Respinto il ricorso in primo e secondo grado, la lavoratrice propone ricorso in Cassazione – Rigetto.
“La Corte di Appello di Campobasso…è pervenuta alla motivata conclusione “…che le Poste avevano dotato l’Agenzia di (OMISSIS) delle misure di sicurezza e, specificamente, delle misure antirapina espressamente previste nel proprio regolamento interno ed estese a tutti gli uffici di analoghe dimensioni e dislocazioni.
Ha supportato tale conclusione, osservando che dette misure erano, ad ogni modo, compatibili con quelle di protezioni previste dall’art. 2087 c.c. dovendosi avere riguardo alle caratteristiche dell’attività dell’impresa e delle mansioni svolte dal lavoratore, nonché alle condizioni dell’ambiente esterno a quello di lavoro, sicché vi sia una apprezzabile probabilità, oggettivamente valutabile, di verificazione del rischio lamentato, (v. Cass. 06.02.1998 n. 1241).
Ha richiamato, a sostegno di tale assunto, la giurisprudenza di questa Corte, la quale ha puntualizzato che l’ambito di applicazione dell’art. 2087 c.c., pur se ampio, non può essere dilatato fino a comprendervi ogni ipotesi di danno e non può essere esteso a tutti quei casi in cui il danno non si sarebbe verificato in presenza di migliori e diversi accorgimenti atti ad impedirne la verificazione, perché in tal modo si perverrebbe alla enunciazione di un vero e proprio principio di responsabilità oggettiva.”

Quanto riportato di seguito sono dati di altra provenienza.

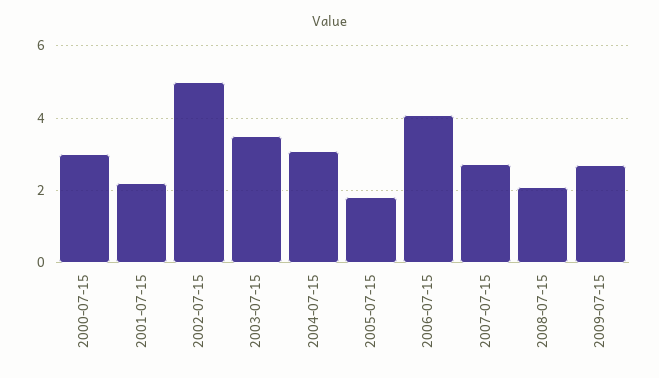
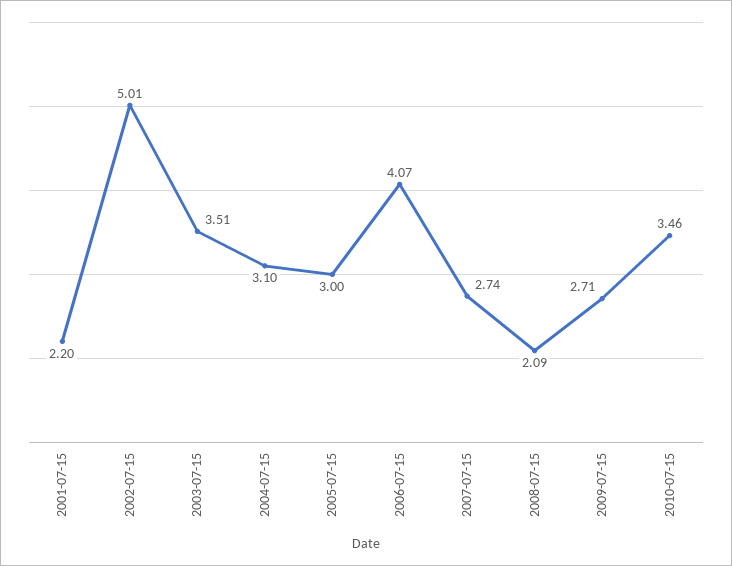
2000-07-15: 3 -> none
2005-07-15: 1.8 -> 3
2010-07-15: none -> 3.46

“Sulla base di siffatte premesse non può fondatamente contestarsi il convincimento del Giudice di appello, secondo cui la società aveva improntata la propria condotta a tali principi, “giacché aveva tenuto conto delle piccole dimensioni dell’Ufficio postale in esame, della dotazione di denaro assai scarsa, e, soprattutto, della densità criminale del (OMISSIS), notoriamente tra le più basse d’Italia, nonché della scarsa incidenza di rapine nell’Ufficio in esame”, fattori, questi ultimi, che escludevano una “ragionevole probabilità di verificazione” di eventi criminosi, tali da indurre all’adozione di misure particolarmente incisive di mezzi di protezione.”


REPUBBLICA ITALIANA
IN NOME DEL POPOLO ITALIANO
LA CORTE SUPREMA DI CASSAZIONE
SEZIONE LAVORO

Composta dagli Ill.mi Sigg.ri Magistrati:
Dott. RAVAGNANI Erminio – Presidente
Dott. DE RENZIS Alessandro – Consigliere
Dott. DI NUBILA Vincenzo – Consigliere
Dott. STILE Paolo – rel. Consigliere
Dott. CURZIO Pietro – Consigliere
ha pronunciato la seguente:
sentenza

sul ricorso proposto da:
P.A., elettivamente domiciliata in ROMA, VIA OTRANTO 47, presso lo studio dell’avvocato ROMEO FRANCESCO, rappresentata e difesa dall’avvocato POTENTE RENATO, giusta delega a margine del ricorso;
– ricorrente –
contro
POSTE ITALIANE S.P.A., in persona del legale rappresentante pro tempore, elettivamente domiciliata in ROMA, VIA PO 25/B, presso lo studio dell’avvocato PESSI ROBERTO, che la rappresentata e difende, giusta delega a margine del controricorso;
– controricorrente –
avverso la sentenza n. 151/2005 della CORTE D’APPELLO di CAMPOBASSO, depositata il 12/07/2005 R.G.N. 177/04;
udita la relazione della causa svolta nella Udienza pubblica del 27/01/2010 dal Consigliere Dott. STILE Paolo;
udito l’Avvocato GIOVANNI G. GENTILE per delega PESSI ROBERTO;
udito il P.M. in persona del Sostituto Procuratore Generale Dott. VELARDI Maurizio, che ha concluso per il rigetto del ricorso.

Fatto

Con ricorso del 12.03.2002 P.A. esponeva di essere dipendente delle Poste italiane dal 25.07.1983 e destinata dall’1.07.1996 presso l’Agenzia di base di (OMISSIS), nei cui locali, privi di dispositivi di sicurezza o di sorveglianza all’ingresso, il (OMISSIS) veniva commessa una rapina. Aggiungeva di avere subito uno shock, di essersi assentata dal lavoro per malattia e che, essendo inconsapevole del proprio stato di gravidanza, successivamente certificato, si era sottoposta a cure psichiatriche, assumendo psicofarmaci in dosi massicce, sicché, dato il rischio di effetti dannosi a carico del feto dovuti agli psicofarmaci assunti, decideva di interrompere la gravidanza.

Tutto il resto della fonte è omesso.